→ **WHAT IS REQUIRED**
An exact copy of every entry is required, without the pictures.

→ **RECORDS PROVIDED**
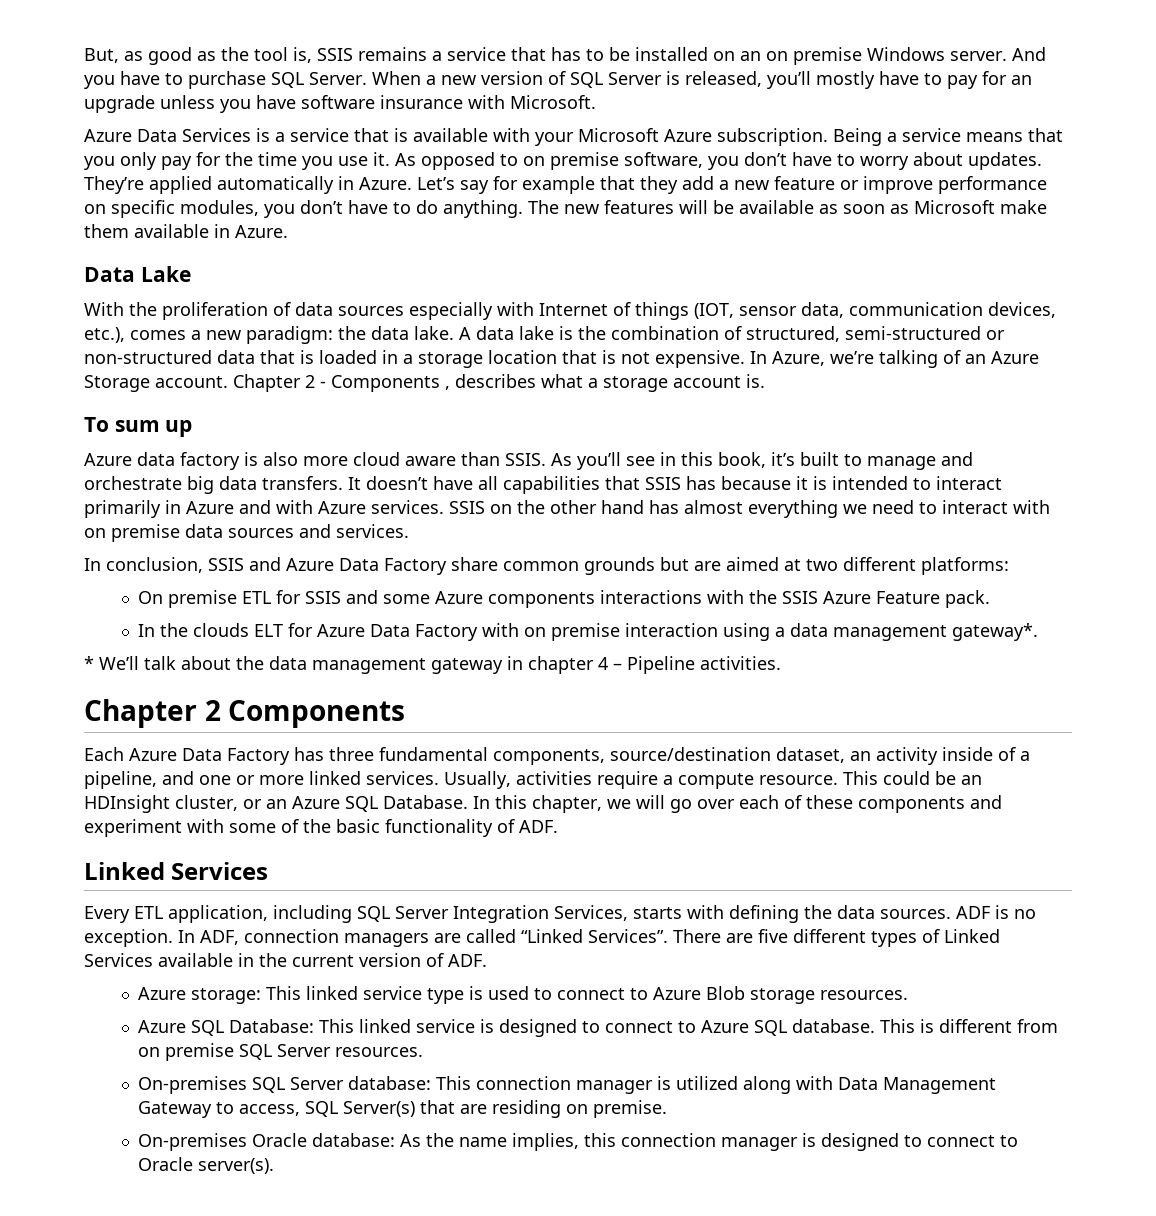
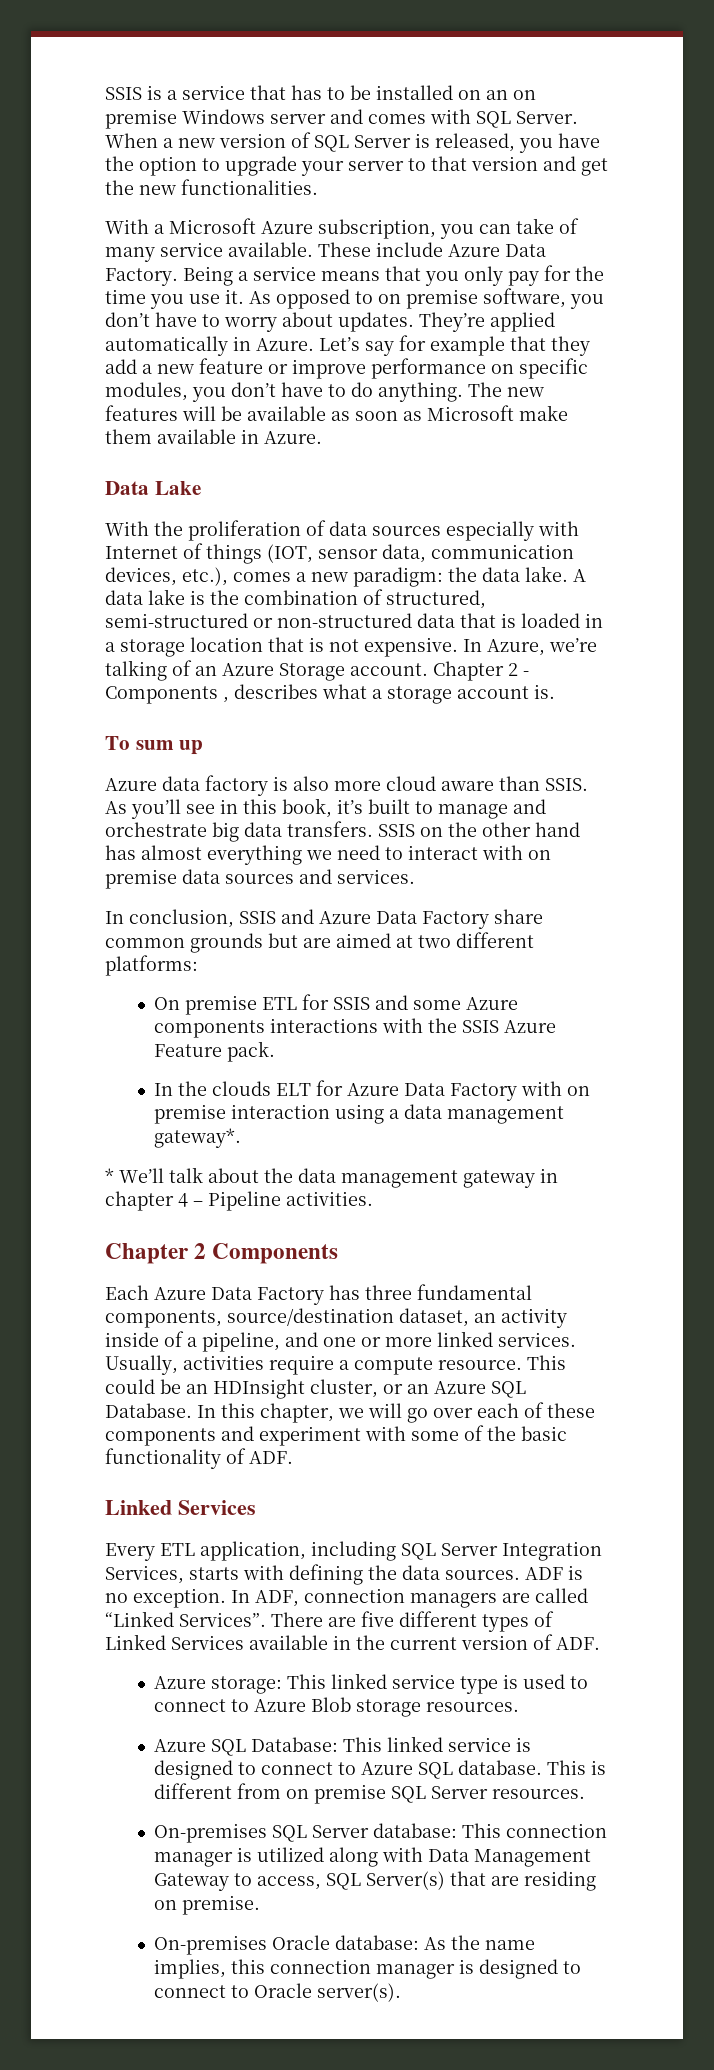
- But, as good as the tool is, SSIS remains a service that has to be installed on an on premise Windows server. And you have to purchase SQL Server.
+ SSIS is a service that has to be installed on an on premise Windows server and comes with SQL Server.
- When a new version of SQL Server is released, you’ll mostly have to pay for an upgrade unless you have software insurance with Microsoft.
- Azure Data Services is a service that is available with your Microsoft Azure subscription.
+ When a new version of SQL Server is released, you have the option to upgrade your server to that version and get the new functionalities.
+ With a Microsoft Azure subscription, you can take of many service available. These include Azure Data Factory.
- It doesn’t have all capabilities that SSIS has because it is intended to interact primarily in Azure and with Azure services.

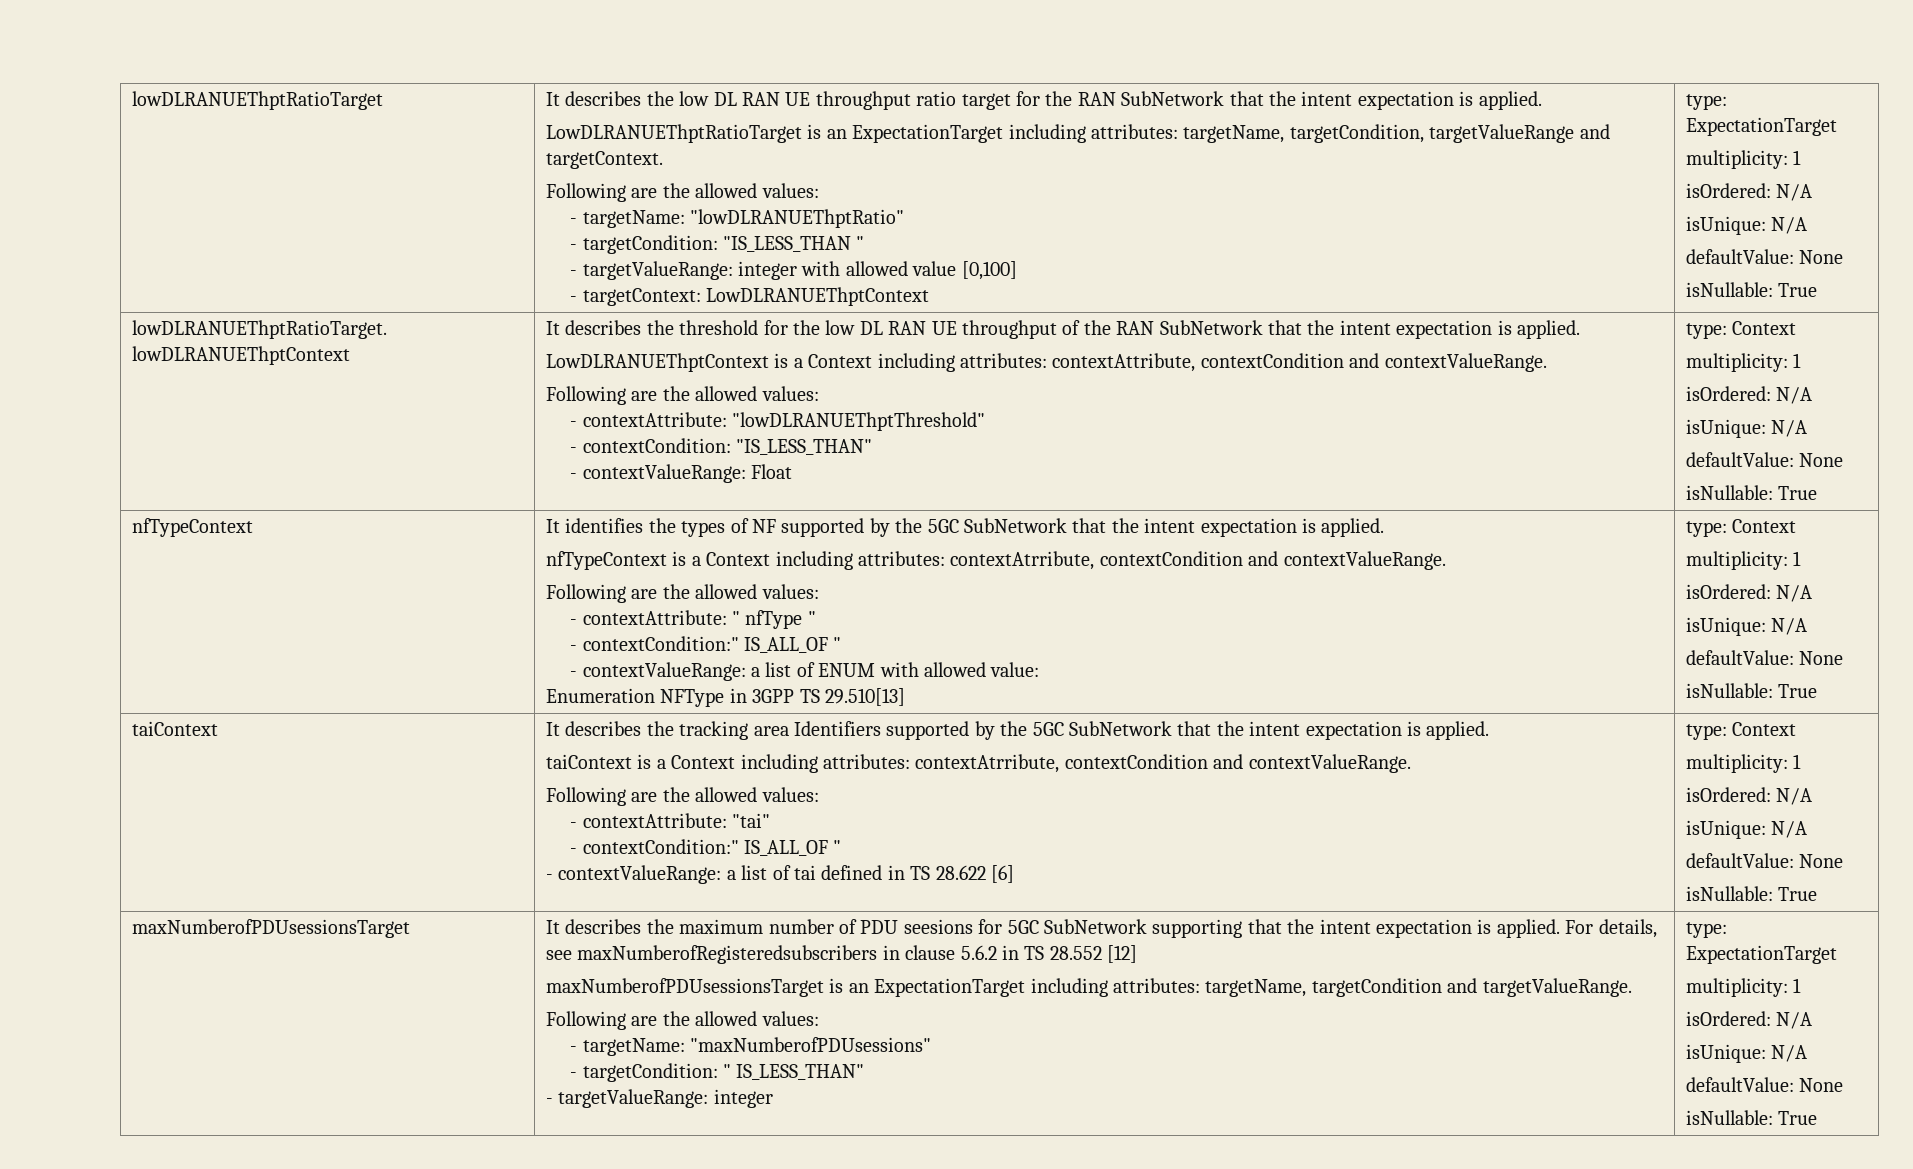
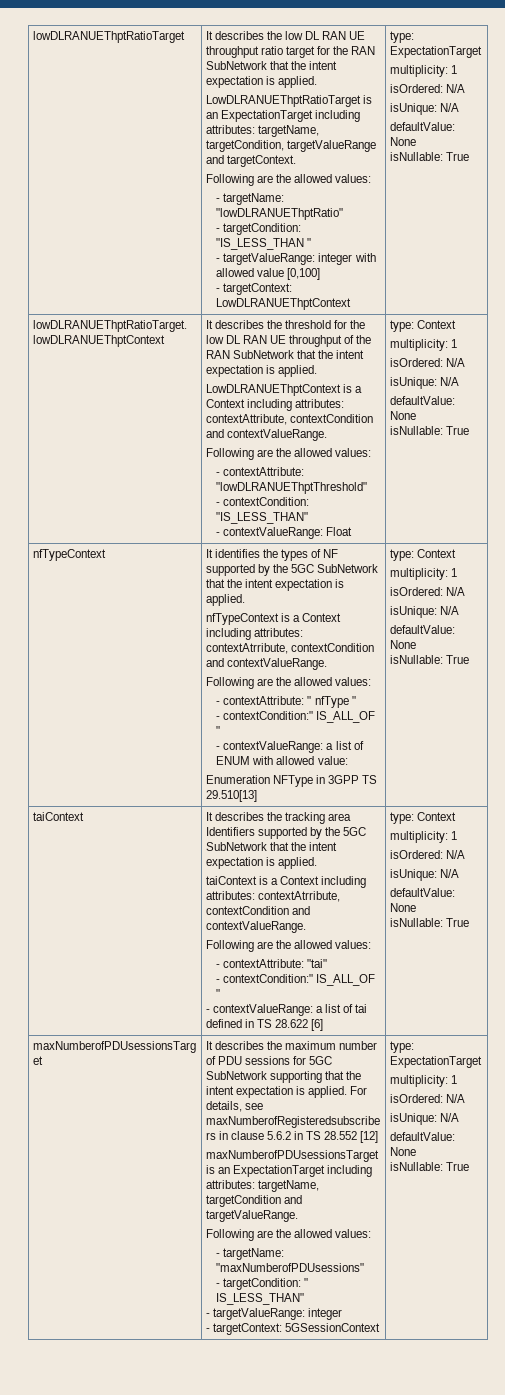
- It describes the maximum number of PDU seesions for 5GC SubNetwork supporting that the intent expectation is applied.
+ It describes the maximum number of PDU sessions for 5GC SubNetwork supporting that the intent expectation is applied.
+ - targetContext: 5GSessionContext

→ **YOUR RESPONSE**
- But, as good as the tool is, SSIS remains a service that has to be installed on an on premise Windows server. And you have to purchase SQL Server.
+ SSIS is a service that has to be installed on an on premise Windows server and comes with SQL Server.
- When a new version of SQL Server is released, you’ll mostly have to pay for an upgrade unless you have software insurance with Microsoft.
- Azure Data Services is a service that is available with your Microsoft Azure subscription.
+ When a new version of SQL Server is released, you have the option to upgrade your server to that version and get the new functionalities.
+ With a Microsoft Azure subscription, you can take of many service available. These include Azure Data Factory.
- It doesn’t have all capabilities that SSIS has because it is intended to interact primarily in Azure and with Azure services.

- It describes the maximum number of PDU seesions for 5GC SubNetwork supporting that the intent expectation is applied.
+ It describes the maximum number of PDU sessions for 5GC SubNetwork supporting that the intent expectation is applied.
+ - targetContext: 5GSessionContext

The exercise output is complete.